BRASÍLIA - O Ministério da Previdência Social decidiu parcelar em até 72 vezes a dívida dos micro e pequenos empresários com o Instituto Nacional de Seguridade Social (INSS). Até agora, o número máximo de parcelas permitida era 60. A condição para obter o parcelamento é que a empresa esteja inscrita no Sistema Integrado de Pagamento dos Impostos e das Contribuições das Microempresas e das Empresas de Pequeno Porte (Simples).
As novas regras de parcelamento valem para aquelas dívidas existentes até outubro do ano passado. Ela pode ser feita tanto para os pagamentos em atraso da contribuição devida pelo empregador, quanto para aquela devida pelo empregado.
Também poderá ser parcelado o débito do trabalhador autônomo e da sub-rogação do trabalhador rural. O valor mínimo de cada parcela será de R$ 50,00. Os postos de arrecadação do INSS já estão autorizados a fazer a negociação.
O prazo para inscrição no Simples termina no próximo dia 31. São considerados como microempresas, para efeito do Simples, aqueles estabelecimentos com faturamento anual até R$ 120 mil. São consideradas de pequeno porte empresas com faturamento anual de até R$ 720 mil. Para se inscrever, o empresário deverá procurar a Receita Federal.
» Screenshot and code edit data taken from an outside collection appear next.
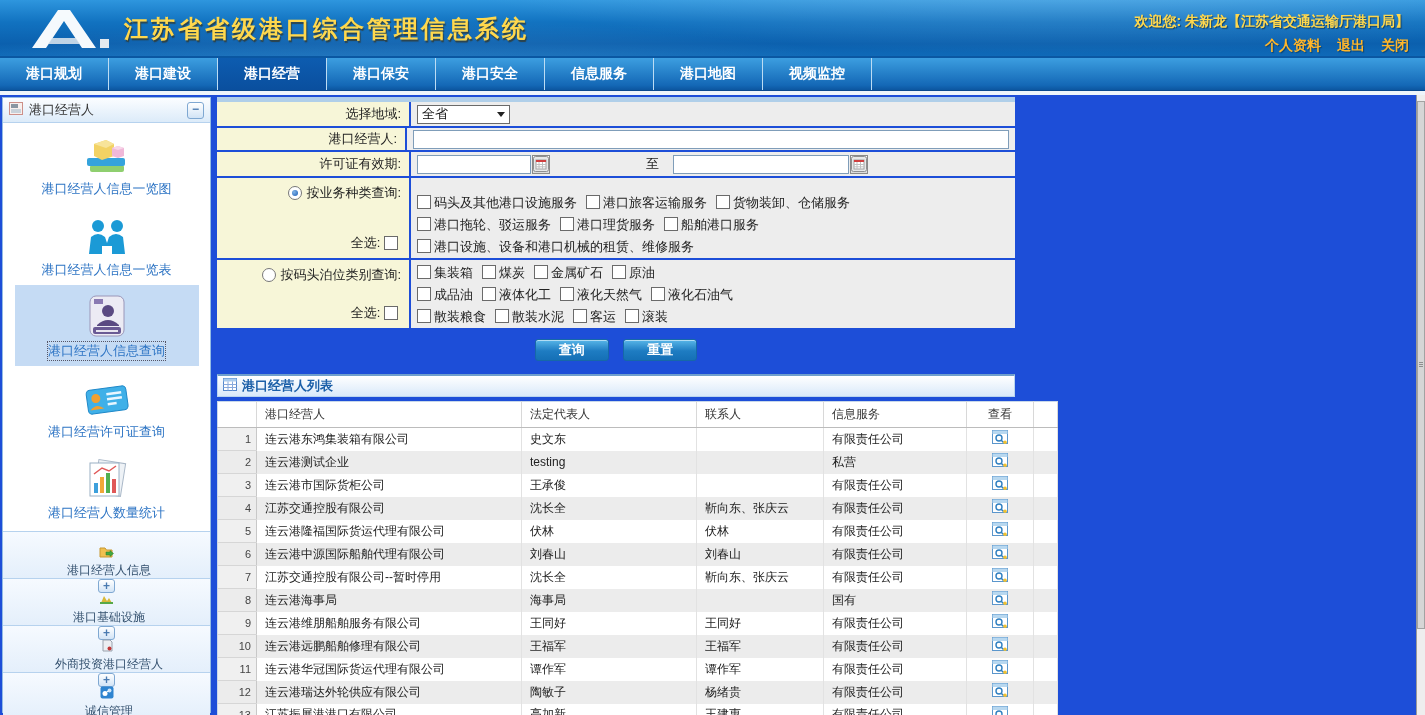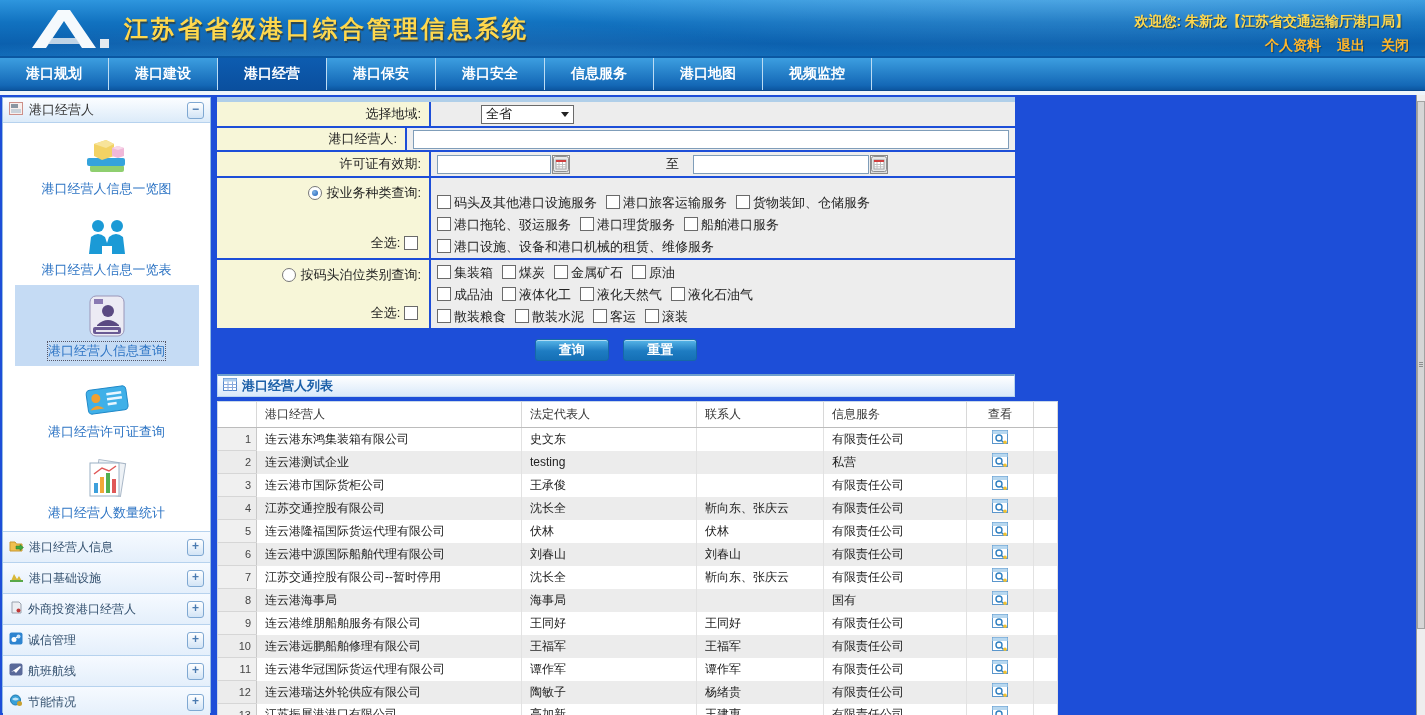--- a/index.html
+++ b/index.html
@@ -53,7 +53,7 @@
   .main{position:absolute;left:217px;top:2px;width:798px;}
   .form-panel{border-top:5px solid #b0cfe9;}
   .form-row{display:flex;margin-bottom:2px;}
-  .lab{width:212px;background:#f7f6d8;box-sizing:border-box;padding:0 8px;
+  .lab{width:192px;background:#f7f6d8;box-sizing:border-box;padding:0 8px;
     display:flex;align-items:center;justify-content:flex-end;font-size:13px;color:#222;}
   .fld{flex:1;background:#ededed;box-sizing:border-box;padding:0 6px;margin-left:2px;
     display:flex;align-items:center;}

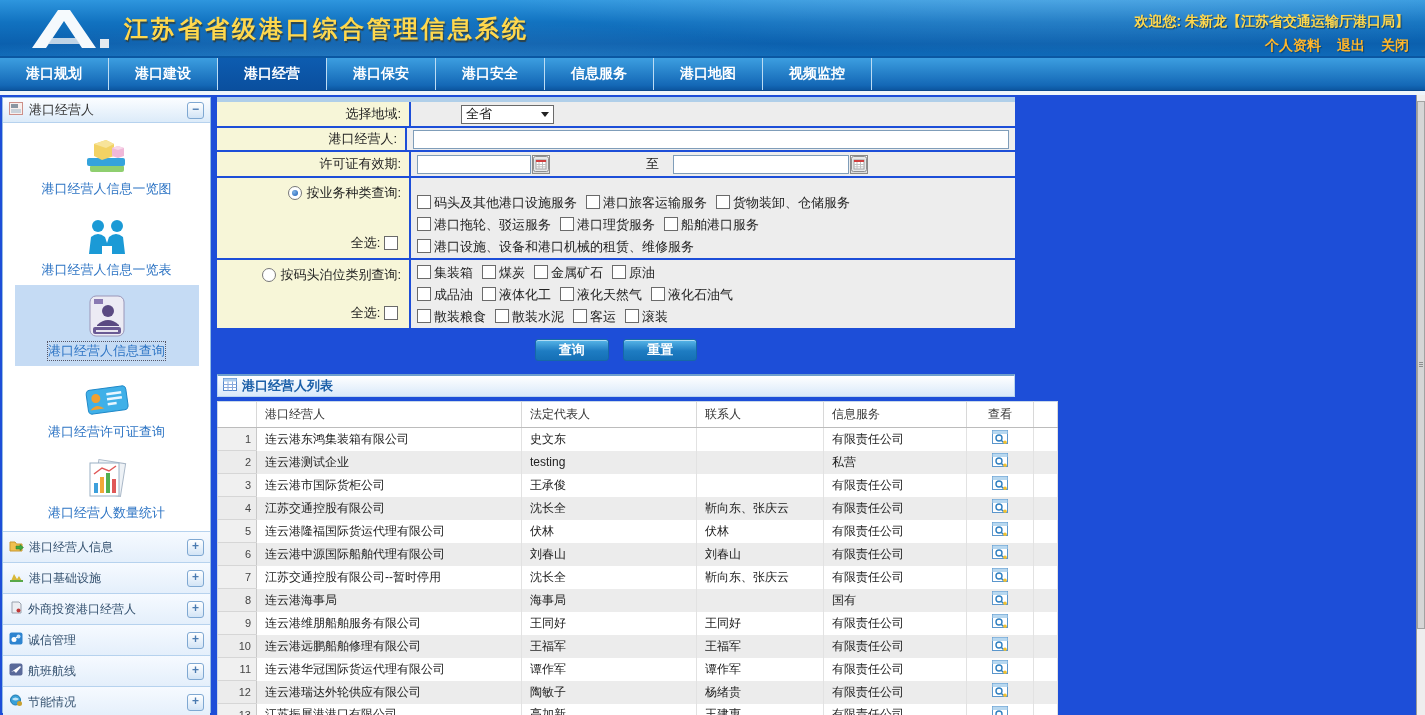--- a/index.html
+++ b/index.html
@@ -69,7 +69,7 @@
   .cb-label{margin-right:9px;}
   .inline-lab{display:flex;align-items:center;font-size:13px;color:#222;}
   .select{width:93px;height:19px;border:1px solid #6a6a6a;background:#fff;display:flex;align-items:center;
-    font-size:13px;color:#111;padding-left:4px;box-sizing:border-box;cursor:pointer;margin-left:44px;}
+    font-size:13px;color:#111;padding-left:4px;box-sizing:border-box;cursor:pointer;}
   .select-arrow{margin-left:auto;margin-right:4px;width:0;height:0;border-left:4px solid transparent;
     border-right:4px solid transparent;border-top:5px solid #222;}
   .txt{height:17px;border:1px solid #7f9db9;background:#fff;font-size:13px;padding:0 3px;}

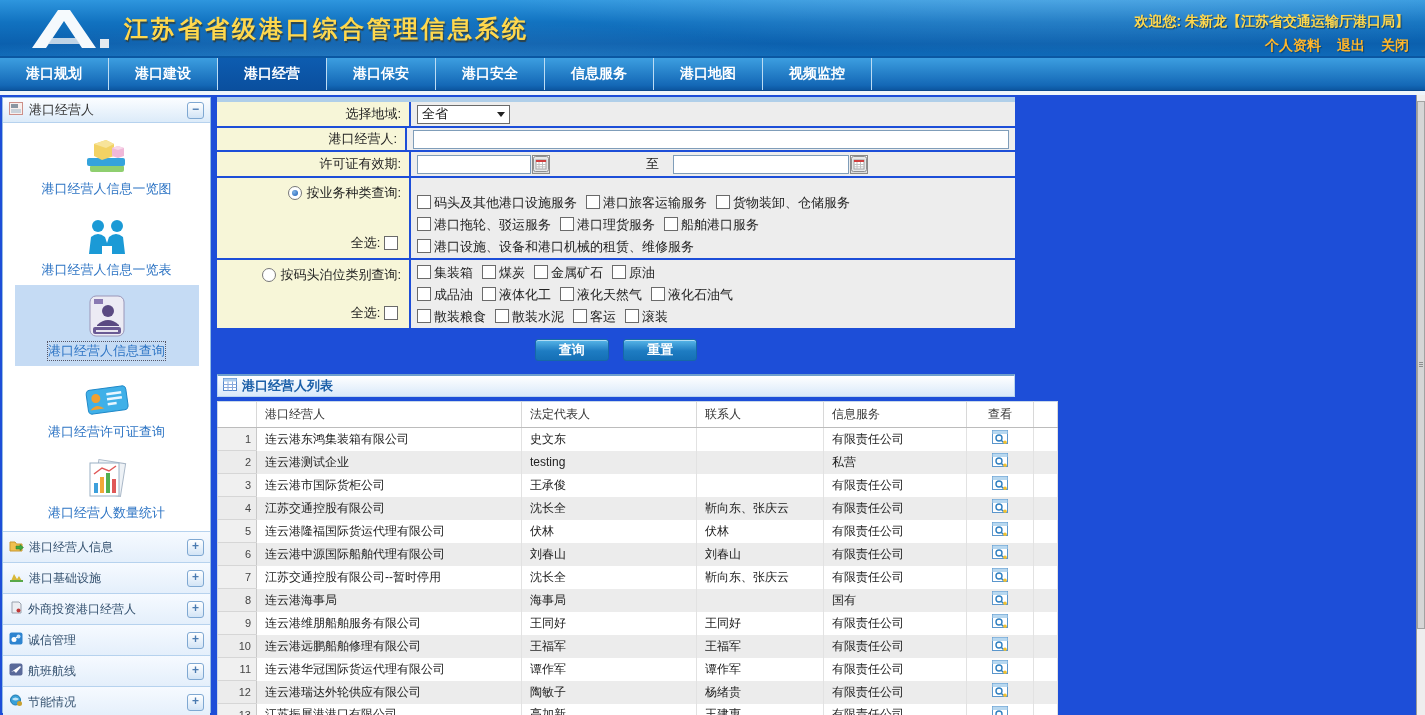--- a/index.html
+++ b/index.html
@@ -47,7 +47,7 @@
   .menu-item.selected .menu-label{outline:1px dotted #556;}
   .sb-acc{position:absolute;top:433px;left:0;right:0;}
   .acc-row{height:22px;border-top:1px solid #b6d2ee;display:flex;align-items:center;
-    padding:4px 6px;background:linear-gradient(180deg,#f6faff,#e4effb);cursor:pointer;}
+    padding:12px 6px;background:linear-gradient(180deg,#f6faff,#e4effb);cursor:pointer;flex-direction:column;}
   .acc-label{flex:1;font-size:12px;color:#33506e;margin-left:5px;}
   
   .main{position:absolute;left:217px;top:2px;width:798px;}

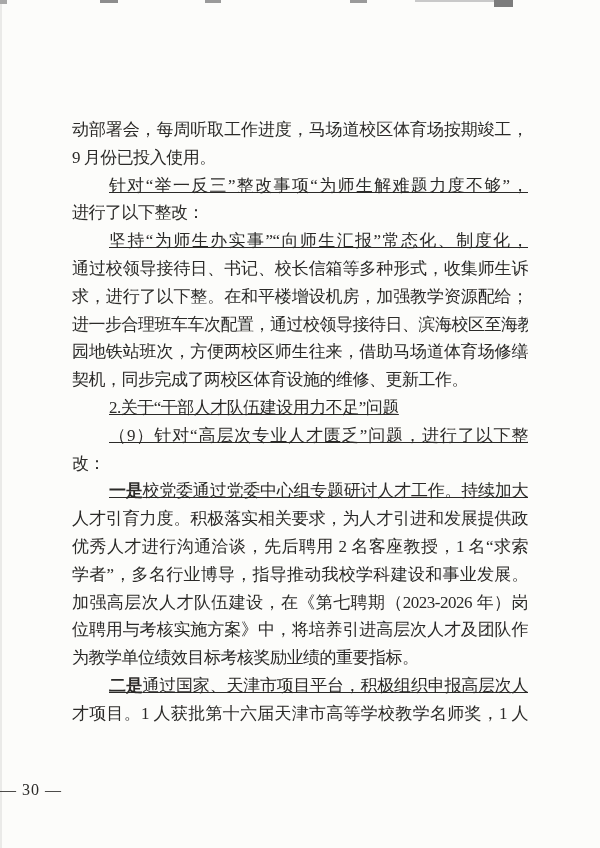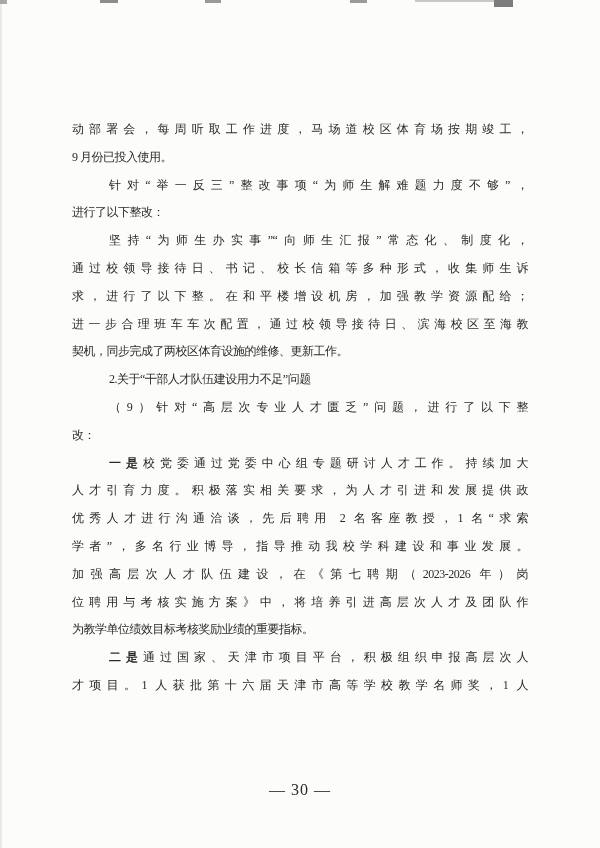--- a/index.html
+++ b/index.html
@@ -41,7 +41,7 @@
     width: 456px;
   }
   .line {
-    font-size: 12px;
+    font-size: 17px;
     line-height: 27.8px;
     height: 27.8px;
     color: var(--ink, #2b2a28);

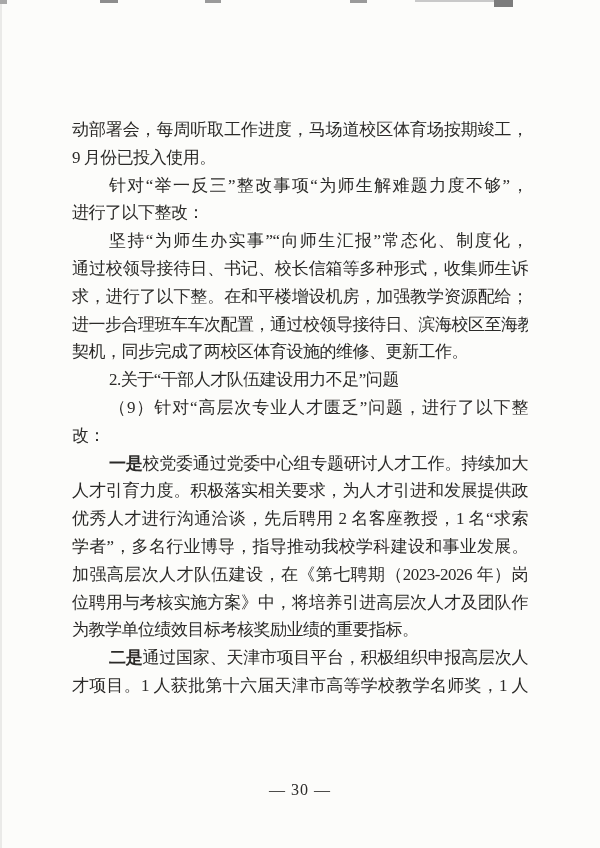--- a/index.html
+++ b/index.html
@@ -53,7 +53,7 @@
     box-sizing: border-box;
   }
   .line.fill { text-align-last: justify; }
-  .line.indent { padding-left: 37px; }
+  .line.indent { padding-left: 37px; text-decoration: underline; }
   .bold { font-weight: bold; }
   
   .footer {

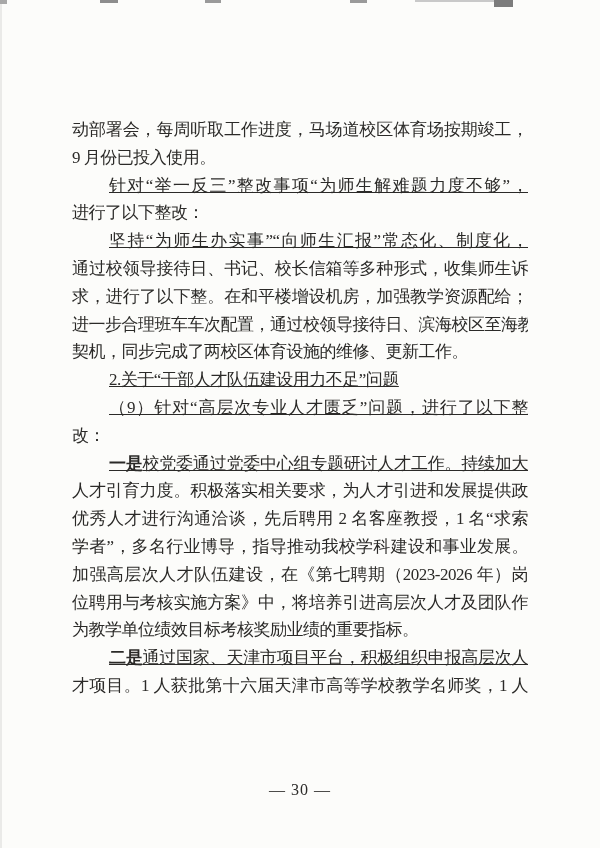--- a/index.html
+++ b/index.html
@@ -89,6 +89,7 @@
       <div class="line fill">通过校领导接待日、书记、校长信箱等多种形式，收集师生诉</div>
       <div class="line fill">求，进行了以下整。在和平楼增设机房，加强教学资源配给；</div>
       <div class="line fill">进一步合理班车车次配置，通过校领导接待日、滨海校区至海教</div>
+      <div class="line fill">园地铁站班次，方便两校区师生往来，借助马场道体育场修缮</div>
       <div class="line">契机，同步完成了两校区体育设施的维修、更新工作。</div>
       <div class="line indent">2.关于“干部人才队伍建设用力不足”问题</div>
       <div class="line fill indent">（9）针对“高层次专业人才匮乏”问题，进行了以下整</div>

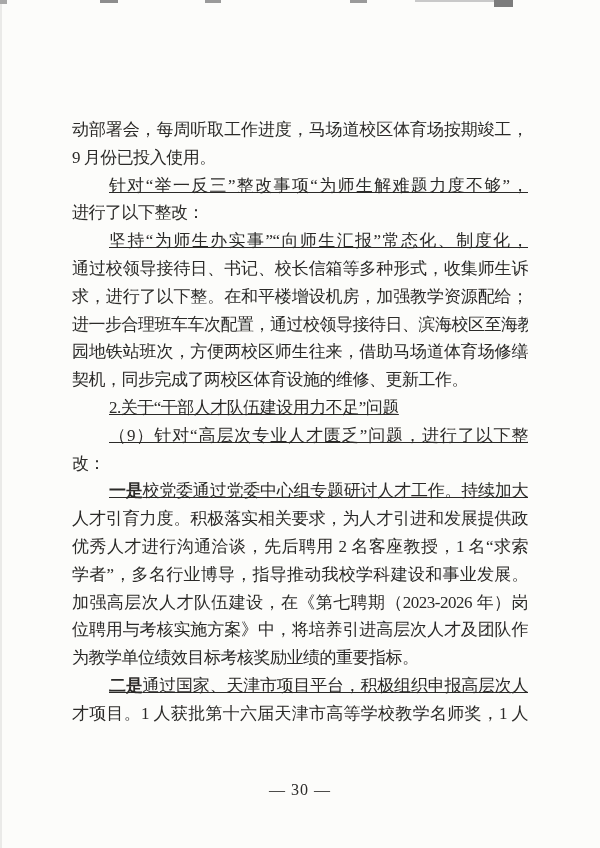--- a/index.html
+++ b/index.html
@@ -61,7 +61,7 @@
     left: 0;
     top: 781px;
     width: 100%;
-    text-align: center;
+    text-align: left;
     font-size: 16px;
     letter-spacing: 1px;
     color: var(--ink, #2b2a28);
O secretário da Receita Federal, Everardo Maciel, estará hoje em São Paulo para explicar o Simples aos deputados estaduais. A reunião ocorrerá às 11 horas na Assembléia Legislativa. O governo paulista resiste em integrar o Simples por temer perda de receitas. Mas a Receita, os órgãos representativos das microempresas e as centrais sindicais acreditam que será possível pressionar o governo a partir do Legislativo.
Ontem Maciel assinou uma portaria autorizando os superintendentes regionais da Receita a celebrarem, em nome da secretaria, os convênios de adesão dos municípios ao Simples. A resistência dos prefeitos é menor, segundo informam técnicos da Receita.
Até o momento, 700 mil empresas se inscreveram no Simples. No mês de fevereiro, os cofres da Receita receberam R$ 151 milhões referente aos impostos das empresas que estavam inscritas no Simples em janeiro. Dessas mesmas empresas, o INSS recebeu R$ 46 milhões em contribuições.